By Jim Doubet
Docility scores (formerly called temperament scores) are used to effectively describe the manageability of cattle in the Salers breed. The docility scores are written in a more detailed description than precious temperament scores so that breeders can make a concentrated effort to accurately collect and report docility scores. Breeders are encouraged to collect docility score measurements on calves at weaning and yearling time when processing them through the chutes and handling them in corrals. The scores should be collected at this time and reported on the ROE-1 Registration Application or the ROE-3 Weaning Worksheet for measurements collected at weaning time. Measurements collected at yearling time should be reported on the ROE-5 Yearling Worksheet.
The docility scores are numeric scores ranging from 1 through 5. The following are descriptions of the modified scoring system:
1 – Animal is exceptionally calm. When being processed through chute, offers no resistance to head gate. Upon release from the chute, exists at a slow pace, may require assistance to exit. In a confined situation, remains calm and does not attempt to flee your presence. When isolated individually, does not appear anxious or concerned.
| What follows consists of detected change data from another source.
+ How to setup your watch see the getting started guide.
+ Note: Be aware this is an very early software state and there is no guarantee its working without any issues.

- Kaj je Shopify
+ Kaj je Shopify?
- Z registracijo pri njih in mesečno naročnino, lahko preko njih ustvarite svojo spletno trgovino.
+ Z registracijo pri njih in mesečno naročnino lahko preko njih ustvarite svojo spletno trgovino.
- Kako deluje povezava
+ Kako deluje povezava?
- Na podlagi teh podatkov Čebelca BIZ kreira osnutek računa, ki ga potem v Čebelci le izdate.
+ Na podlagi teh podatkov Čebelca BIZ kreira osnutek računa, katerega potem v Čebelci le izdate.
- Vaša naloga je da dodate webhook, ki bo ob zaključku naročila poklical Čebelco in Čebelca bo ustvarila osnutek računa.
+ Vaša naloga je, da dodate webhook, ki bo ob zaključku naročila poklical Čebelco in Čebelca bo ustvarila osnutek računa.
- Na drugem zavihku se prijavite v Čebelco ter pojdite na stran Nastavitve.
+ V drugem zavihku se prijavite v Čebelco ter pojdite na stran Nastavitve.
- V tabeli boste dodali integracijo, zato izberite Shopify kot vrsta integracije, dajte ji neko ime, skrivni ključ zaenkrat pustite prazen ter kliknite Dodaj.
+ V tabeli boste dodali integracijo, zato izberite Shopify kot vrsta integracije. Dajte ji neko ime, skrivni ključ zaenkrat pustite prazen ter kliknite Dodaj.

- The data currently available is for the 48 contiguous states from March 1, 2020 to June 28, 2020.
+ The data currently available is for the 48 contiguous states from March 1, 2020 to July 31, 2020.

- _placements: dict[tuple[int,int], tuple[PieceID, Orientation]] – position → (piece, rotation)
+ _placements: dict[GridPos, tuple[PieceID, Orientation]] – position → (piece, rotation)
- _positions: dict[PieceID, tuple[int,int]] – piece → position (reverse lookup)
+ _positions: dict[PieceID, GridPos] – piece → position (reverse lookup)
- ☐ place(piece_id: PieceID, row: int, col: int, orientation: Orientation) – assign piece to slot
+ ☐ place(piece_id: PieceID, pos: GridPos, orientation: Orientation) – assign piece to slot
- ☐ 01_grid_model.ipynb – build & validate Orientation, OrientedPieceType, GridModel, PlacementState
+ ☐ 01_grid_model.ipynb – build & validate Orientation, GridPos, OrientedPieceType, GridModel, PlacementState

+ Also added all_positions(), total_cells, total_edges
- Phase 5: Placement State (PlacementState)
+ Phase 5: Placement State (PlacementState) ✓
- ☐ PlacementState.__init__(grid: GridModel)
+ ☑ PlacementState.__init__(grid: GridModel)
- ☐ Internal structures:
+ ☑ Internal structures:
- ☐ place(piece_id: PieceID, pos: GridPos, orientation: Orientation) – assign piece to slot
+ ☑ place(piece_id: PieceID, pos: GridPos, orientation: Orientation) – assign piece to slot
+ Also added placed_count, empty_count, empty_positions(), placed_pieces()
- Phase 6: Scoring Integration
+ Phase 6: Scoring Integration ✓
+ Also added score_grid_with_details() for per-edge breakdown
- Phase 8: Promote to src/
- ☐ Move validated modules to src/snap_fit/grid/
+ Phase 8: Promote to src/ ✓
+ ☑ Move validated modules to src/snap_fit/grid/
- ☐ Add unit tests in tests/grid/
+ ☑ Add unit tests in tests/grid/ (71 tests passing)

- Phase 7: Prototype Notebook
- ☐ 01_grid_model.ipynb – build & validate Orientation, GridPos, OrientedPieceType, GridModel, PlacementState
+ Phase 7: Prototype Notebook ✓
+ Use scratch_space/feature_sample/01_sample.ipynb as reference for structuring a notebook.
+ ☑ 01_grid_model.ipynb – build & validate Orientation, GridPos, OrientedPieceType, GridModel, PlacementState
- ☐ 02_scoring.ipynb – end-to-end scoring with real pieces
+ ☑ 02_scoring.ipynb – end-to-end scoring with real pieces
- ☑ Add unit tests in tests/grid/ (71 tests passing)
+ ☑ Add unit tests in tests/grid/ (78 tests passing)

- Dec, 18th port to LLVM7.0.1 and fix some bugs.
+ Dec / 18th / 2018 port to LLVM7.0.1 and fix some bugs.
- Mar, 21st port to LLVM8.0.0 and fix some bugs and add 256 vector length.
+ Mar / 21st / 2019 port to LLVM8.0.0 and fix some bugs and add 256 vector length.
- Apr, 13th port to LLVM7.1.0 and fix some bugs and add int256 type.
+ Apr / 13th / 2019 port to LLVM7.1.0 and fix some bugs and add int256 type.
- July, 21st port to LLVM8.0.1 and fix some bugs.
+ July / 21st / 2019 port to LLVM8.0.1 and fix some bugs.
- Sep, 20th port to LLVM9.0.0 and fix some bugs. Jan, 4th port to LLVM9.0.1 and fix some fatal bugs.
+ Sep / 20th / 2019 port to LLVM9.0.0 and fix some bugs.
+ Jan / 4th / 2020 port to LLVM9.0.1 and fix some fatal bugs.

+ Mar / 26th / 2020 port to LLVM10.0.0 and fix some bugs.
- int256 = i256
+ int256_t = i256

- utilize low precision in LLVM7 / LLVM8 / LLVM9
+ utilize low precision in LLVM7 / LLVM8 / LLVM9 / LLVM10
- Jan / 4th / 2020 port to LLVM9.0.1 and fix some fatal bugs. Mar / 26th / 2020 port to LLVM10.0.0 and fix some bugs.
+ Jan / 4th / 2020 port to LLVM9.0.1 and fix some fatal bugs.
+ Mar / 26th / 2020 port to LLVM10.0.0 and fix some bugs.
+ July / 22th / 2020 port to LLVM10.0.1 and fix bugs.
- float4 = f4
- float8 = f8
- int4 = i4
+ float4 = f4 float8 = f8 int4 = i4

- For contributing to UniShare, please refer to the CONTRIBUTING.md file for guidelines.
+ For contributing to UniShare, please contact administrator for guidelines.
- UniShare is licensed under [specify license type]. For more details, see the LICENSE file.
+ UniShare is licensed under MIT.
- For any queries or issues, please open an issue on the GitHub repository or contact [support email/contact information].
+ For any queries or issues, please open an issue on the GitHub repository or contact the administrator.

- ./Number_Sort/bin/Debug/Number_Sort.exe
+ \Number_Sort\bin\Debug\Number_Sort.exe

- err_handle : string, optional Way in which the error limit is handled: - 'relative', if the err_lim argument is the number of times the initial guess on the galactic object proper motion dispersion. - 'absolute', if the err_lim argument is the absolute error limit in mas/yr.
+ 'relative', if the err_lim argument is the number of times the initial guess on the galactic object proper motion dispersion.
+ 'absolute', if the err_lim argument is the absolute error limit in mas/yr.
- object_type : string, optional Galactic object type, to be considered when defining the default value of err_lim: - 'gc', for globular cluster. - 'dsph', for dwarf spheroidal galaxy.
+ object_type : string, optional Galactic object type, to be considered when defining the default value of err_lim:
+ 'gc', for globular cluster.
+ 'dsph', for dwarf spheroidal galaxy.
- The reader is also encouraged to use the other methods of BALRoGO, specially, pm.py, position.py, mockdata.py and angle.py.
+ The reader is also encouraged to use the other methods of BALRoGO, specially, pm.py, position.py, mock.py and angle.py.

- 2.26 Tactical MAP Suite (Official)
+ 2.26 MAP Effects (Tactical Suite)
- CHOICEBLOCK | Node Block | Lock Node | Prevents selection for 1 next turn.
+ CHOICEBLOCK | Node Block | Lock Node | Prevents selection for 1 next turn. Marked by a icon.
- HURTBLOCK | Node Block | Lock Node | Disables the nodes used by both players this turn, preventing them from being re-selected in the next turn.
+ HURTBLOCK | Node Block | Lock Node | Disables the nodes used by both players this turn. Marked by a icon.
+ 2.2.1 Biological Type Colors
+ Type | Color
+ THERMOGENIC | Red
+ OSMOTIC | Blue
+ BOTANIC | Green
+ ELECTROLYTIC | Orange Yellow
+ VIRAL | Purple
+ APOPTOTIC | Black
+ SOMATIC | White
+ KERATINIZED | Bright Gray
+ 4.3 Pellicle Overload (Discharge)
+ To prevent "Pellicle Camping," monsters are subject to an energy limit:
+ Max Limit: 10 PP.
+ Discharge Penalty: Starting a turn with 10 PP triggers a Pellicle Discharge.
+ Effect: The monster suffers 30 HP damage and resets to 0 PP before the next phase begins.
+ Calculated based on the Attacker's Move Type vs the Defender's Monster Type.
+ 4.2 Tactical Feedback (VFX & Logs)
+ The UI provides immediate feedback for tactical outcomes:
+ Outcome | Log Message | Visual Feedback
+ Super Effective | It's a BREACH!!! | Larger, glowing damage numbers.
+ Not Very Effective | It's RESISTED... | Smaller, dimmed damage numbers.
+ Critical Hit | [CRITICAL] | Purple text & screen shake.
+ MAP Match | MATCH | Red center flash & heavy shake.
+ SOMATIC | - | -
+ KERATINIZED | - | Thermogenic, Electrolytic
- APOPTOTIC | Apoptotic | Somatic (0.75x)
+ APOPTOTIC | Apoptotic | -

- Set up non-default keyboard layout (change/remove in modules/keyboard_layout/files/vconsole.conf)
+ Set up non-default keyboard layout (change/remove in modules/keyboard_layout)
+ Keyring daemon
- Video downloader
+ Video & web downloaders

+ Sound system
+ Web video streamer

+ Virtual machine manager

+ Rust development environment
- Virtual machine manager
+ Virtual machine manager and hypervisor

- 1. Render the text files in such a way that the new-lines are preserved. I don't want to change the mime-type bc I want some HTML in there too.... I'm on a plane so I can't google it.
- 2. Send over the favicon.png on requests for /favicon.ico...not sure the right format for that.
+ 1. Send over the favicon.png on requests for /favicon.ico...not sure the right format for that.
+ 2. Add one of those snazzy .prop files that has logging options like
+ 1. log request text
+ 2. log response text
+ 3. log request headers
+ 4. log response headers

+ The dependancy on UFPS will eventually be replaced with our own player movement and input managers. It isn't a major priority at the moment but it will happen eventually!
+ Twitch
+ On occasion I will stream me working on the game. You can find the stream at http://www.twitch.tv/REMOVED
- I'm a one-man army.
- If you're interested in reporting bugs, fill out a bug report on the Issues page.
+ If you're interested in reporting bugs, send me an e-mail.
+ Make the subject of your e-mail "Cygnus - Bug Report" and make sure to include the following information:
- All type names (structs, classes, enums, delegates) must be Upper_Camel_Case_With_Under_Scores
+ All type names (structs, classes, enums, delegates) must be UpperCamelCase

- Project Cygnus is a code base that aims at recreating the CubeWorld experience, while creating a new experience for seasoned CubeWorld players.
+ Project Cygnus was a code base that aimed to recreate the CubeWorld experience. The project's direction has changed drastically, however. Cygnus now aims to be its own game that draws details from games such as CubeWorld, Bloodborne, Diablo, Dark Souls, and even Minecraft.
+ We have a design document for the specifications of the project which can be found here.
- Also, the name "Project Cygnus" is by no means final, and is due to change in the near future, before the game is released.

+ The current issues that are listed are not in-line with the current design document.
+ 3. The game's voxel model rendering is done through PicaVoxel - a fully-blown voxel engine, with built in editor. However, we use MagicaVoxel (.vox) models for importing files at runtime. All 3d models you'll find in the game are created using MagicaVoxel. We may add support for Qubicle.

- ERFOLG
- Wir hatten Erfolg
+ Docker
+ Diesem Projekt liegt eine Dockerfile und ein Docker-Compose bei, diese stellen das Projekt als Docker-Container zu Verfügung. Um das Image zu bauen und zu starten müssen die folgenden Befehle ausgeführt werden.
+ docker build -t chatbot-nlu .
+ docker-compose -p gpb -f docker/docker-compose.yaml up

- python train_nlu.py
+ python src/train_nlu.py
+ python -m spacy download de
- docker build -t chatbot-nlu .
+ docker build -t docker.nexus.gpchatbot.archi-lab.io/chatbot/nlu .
2 – Animal is calm. When processed, animal will resist head gate initially, but will relax after initial resistance. Animal required no assistance when exiting the chute. Animal is calm when confined and isolated.
3 – Animal is calm in most situations. However, when being processed through chute offers some resistance to the head gate. Animal is anxious to leave the chute upon exiting. When in a confined situation with other animals, animal is not nervous and remains calm. When isolated individually, animal becomes slightly nervous, but does not attempt to exit.
4 – Animal is calm in most pasture situations, but will become nervous when approached. Is generally nervous when processing. When entering corrals,will be high-headed and unmanageable. When confined, may tend to circle the pen. When isolated, animal will attempt to exit.
5 – Animal is not calm when approached. Spends considerable time being high-headed. Offers great resistance to head gate and processing through corrals. When in confined situation, animal is nervous and will tend to circle confined area. When isolated individually, animal attempts to aggressively exit the confinement. Will attempt to endanger the handler and will “go after you.”
Measurements on cows at calving time may not be the best indicator of docility and breeders are not encouraged to collect measurements at this time.
After all, it is important for a cow to possess strong maternal characteristics, and mothering ability is on of those. When breeders cull cows from their herd due to unacceptable docility, they are encouraged to accurately report this information. A new disposal code to unacceptable docility has been added to the registration application forms.
Breeders should continuously screen for unacceptable docility. Unfortunately, there were few cattle sold in the past that did have an unacceptable docility. However, the breed has eliminated most of those animals from the population. It is important for commercial producers and feedlots to have manageable cattle that do not create problems for them.